The line number and checksum stuff is new to me- I'll implement that into my firmware in the coming days. So are some of these M-codes for that matter.

Can we add some sort of reference for what the host expects in response from the firmware? So far, I'm sending back OK when the command is queued or executed and T: nnn every second when the heater is on, which as far as I can tell is all that's needed.

ps: why are G20/G21/G90/G91/G92 specified to block? ("The following commands are not buffered. When one is received it is stored, but it is not acknowledged to the host until the buffer is exhausted and then the command has been executed.") they simply alter the conversion factors for the next command received in my firmware, and so can respond OK immediately.

Only G4 (dwell) and M101 (start extruder when up to temperature, apparently superceded by the new M109) block in my firmware at the moment, and I'm seriously considering making even these queue-able so they block the queue instead of the command download stream.

-- Triffid Hunter

I agree. It's great for this to be documented.

I had one suggestion on the checksum -- it should perhaps use a stronger CRC checksum, and should also encorporate the length as well? Is the N and * part of an external standard, or a RepRap special sauce?

If they are RepRap specific, I'd suggest changing the N code to include line length as something like "N101.50" for line 101, consisting of 50 characters.

I use the following CRC algorithm, which I believe I stole from the CCITT standard:

static inline uint16_t GetCRC( uint16_t crc, char ser_data )
  crc  = (unsigned char)(crc >> 8) | (crc << 8);
  crc ^= ser_data;
  crc ^= (unsigned char)(crc & 0xff) >> 4;
  crc ^= (crc << 8) << 4;
  crc ^= ((crc & 0xff) << 4) << 1;
  return crc;

The logic to compute checksum would then become:

uint16_t cs = 0;
for(int i = 0; i < cmd.length(); i++)
  cs = GetCRC( cs, cmd.charAt(i) );

computedCrc = cs;

So, the full logic for accepting or testing a line, encoded with full N and CRC checksum would be something like:

// was line number and checksum provided?
bool value = true;
if( lineNumber != 0 )
  valid = lineNumber == expectedLineNumber
    && cmd.length() == providedLength
    && computedCrc == providedCrc;

// accept or reject the line based on valid flag

This does add a few bytes of overhead (3-4 for length, 2-3 for 16 bit crc), but may be worth it allows you to run a higher baud rate with reasonably low error rates -- the odds of a false positive are near enough to zero to make any statistician happy.

-- BeagleFury

Just wanted to chime in - Thanks Adrian!

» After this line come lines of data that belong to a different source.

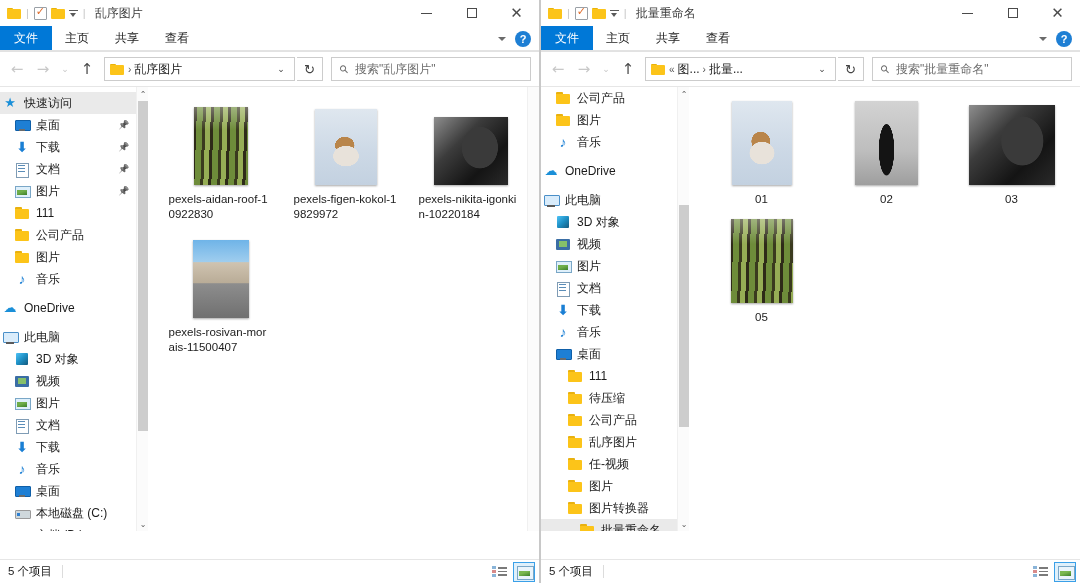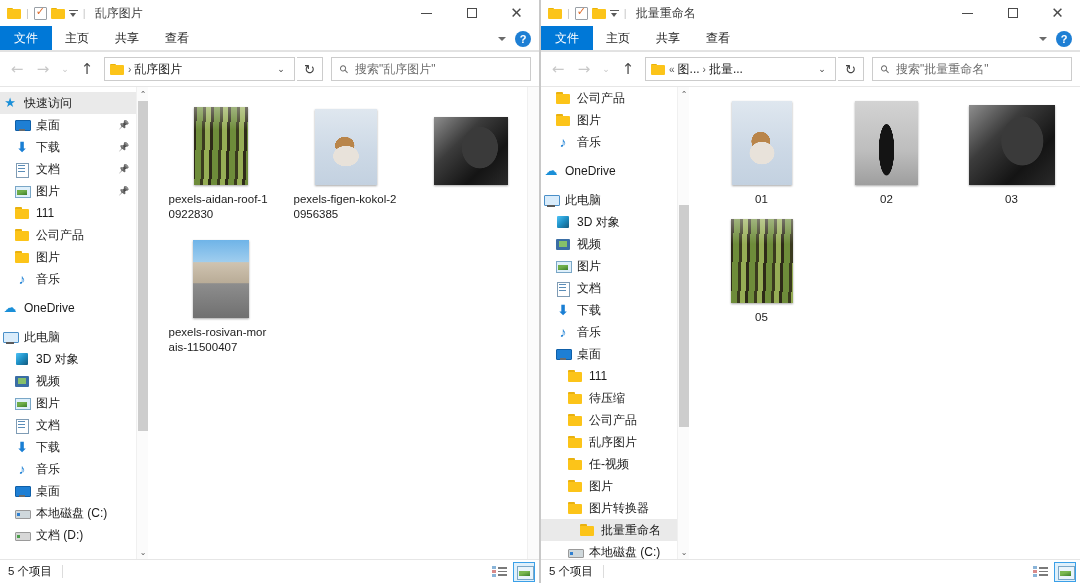--- a/index.html
+++ b/index.html
@@ -491,7 +491,7 @@
               <div class="thumbwrap">
                 <div class="thumb img-pancake" style="width: 62px; height: 76px;"></div>
               </div>
-              <div class="fname">pexels-figen-kokol-20956385</div>
+              <div class="fname">pexels-figen-kokol-19829972</div>
             </div>
             <div class="cell">
               <div class="thumbwrap">

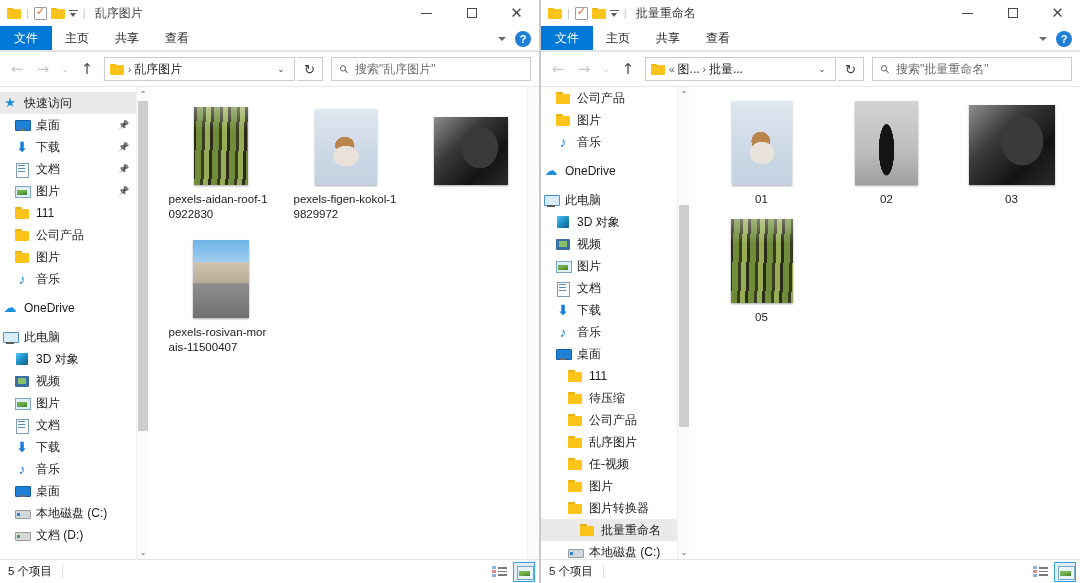--- a/index.html
+++ b/index.html
@@ -497,6 +497,7 @@
               <div class="thumbwrap">
                 <div class="thumb img-bw-bag" style="width: 74px; height: 68px;"></div>
               </div>
+              <div class="fname">pexels-nikita-igonkin-10220184</div>
             </div>
             <div class="cell">
               <div class="thumbwrap">

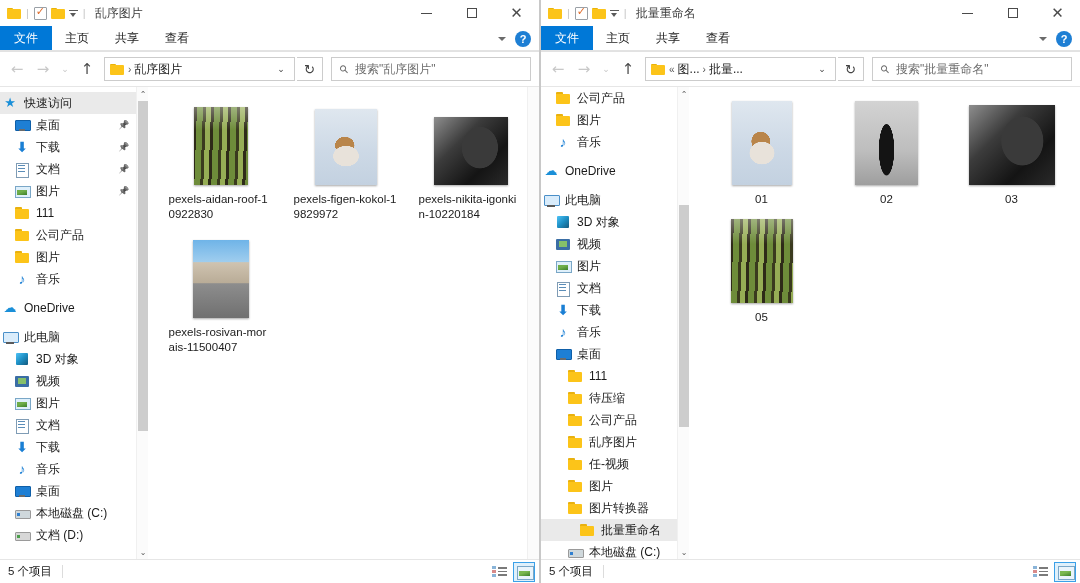--- a/index.html
+++ b/index.html
@@ -263,7 +263,7 @@
   .statusbar {
     height: 24px; min-height: 24px; display: flex; align-items: center;
     border-top: 1px solid #e6e6e6; background: #ffffff; padding: 0 4px 0 8px;
-    font-size: 11.5px; color: #1b1b1b;
+    font-size: 11.5px; color: #1b1b1b; margin-top: 28px;
   }
   .status-text { white-space: nowrap; }
   .status-sep { width: 1px; height: 13px; background: #dcdcdc; margin-left: 10px; }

This answers many questions for me! -- Wade

what part of the line does cmd.length() refer to?

Just trying to implement the checksum logic, and realised that it makes no sense for the checksum to include itself or things get very recursive. What point is considered end-of-line? is it the asterisk? the space before the asterisk? the last non-whitespace before the asterisk?

My firmware doesn't buffer the line, rather processes it character by character so this has to become another special case.

-- Triffid Hunter

The checksum includes all characters in the string up to and including the character before the asterisk (i.e. up to but not including the asterisk). -- neilrqm

Future-proof M-codes?

Adding new M-codes for extra sensors/heaters seems a little non-future-proof to me. My firmware uses P parameter to know which sensor/heater is being referred to eg M104 S100 sets heater 0 to 100c, but M104 P2 S100 sets heater 2 to 100c. Same for all the temperature sensor readback stuff. Future proofing protocols is always a good idea :)